Latissimus dorsi, this muscle is not easy to practice. The best and most effective method is wide grip pull-ups. It doesn't have to be like this in the gym, just a shot. If you practice in the gym, there are many ways, such as rowing upright with barbells, sitting in front of your neck, sitting behind your neck and lifting down.
The best way is to bend and stretch the parallel bars. The general process of the movement is: hold the parallel bars with both hands, support your arms on the parallel bars, keep your head upright and shoulder-height, keep your trunk and upper limbs vertical to the parallel bars, bend your knees, and overlap your calves with your ankles. The elbow joint bends slowly and the shoulder joint flexes, so that the body gradually descends to the lowest position.
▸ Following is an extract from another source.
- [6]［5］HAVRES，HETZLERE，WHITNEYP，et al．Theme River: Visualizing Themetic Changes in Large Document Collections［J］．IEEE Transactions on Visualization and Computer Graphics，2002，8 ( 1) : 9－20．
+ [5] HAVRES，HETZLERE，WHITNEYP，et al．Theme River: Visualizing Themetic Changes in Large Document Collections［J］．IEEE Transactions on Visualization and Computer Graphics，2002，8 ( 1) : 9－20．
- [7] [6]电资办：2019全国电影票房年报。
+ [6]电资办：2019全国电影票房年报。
Pause for a moment and raise your arms until they return to their original state.
Call to action: 1. Slow down slowly, as much as possible. 2. Don't shake your body at will and keep your balance. 3. Don't complete the action in the back and forth swing of your body. Action rhythm: lower it for about 2 seconds, stay still 1 to 2 seconds, and raise it for 2 seconds. There is also a special exercise method: sit-ups, which can stimulate the triceps brachii and the front of abdominal muscles, and can be performed on parallel bars or mats.
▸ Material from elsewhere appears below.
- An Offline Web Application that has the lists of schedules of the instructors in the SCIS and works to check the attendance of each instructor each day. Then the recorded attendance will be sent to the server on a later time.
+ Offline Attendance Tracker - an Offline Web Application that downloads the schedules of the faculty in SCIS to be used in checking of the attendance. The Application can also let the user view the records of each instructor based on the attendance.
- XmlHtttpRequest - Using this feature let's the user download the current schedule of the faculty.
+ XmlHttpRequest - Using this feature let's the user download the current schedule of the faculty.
The flexion and extension of the parallel bars arm is a double joint movement, and different movement requirements will train the main muscles. The pectoral muscle and triceps brachii produce different exercise effects. 1. Choice of grip distance: The narrow grip stimulates the triceps brachii greatly, and the wide grip stimulates the pectoral and abdominal muscles laterally.
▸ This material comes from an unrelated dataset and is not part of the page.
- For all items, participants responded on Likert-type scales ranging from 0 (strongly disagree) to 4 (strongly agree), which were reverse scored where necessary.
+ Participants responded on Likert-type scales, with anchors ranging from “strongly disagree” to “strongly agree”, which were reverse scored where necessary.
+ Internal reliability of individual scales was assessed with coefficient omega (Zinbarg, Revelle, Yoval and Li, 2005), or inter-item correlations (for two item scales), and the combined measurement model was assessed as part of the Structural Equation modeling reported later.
When training latissimus dorsi, many exercise methods are relatively non-mainstream, and even some exercise methods are unheard of. Of course, you can't ignore the exercise of latissimus dorsi just because these exercise methods are unfamiliar. Although latissimus dorsi is a series of muscle groups, if latissimus dorsi is developed, it can contact the muscles of arms and back, thus improving the coordination ability of the body.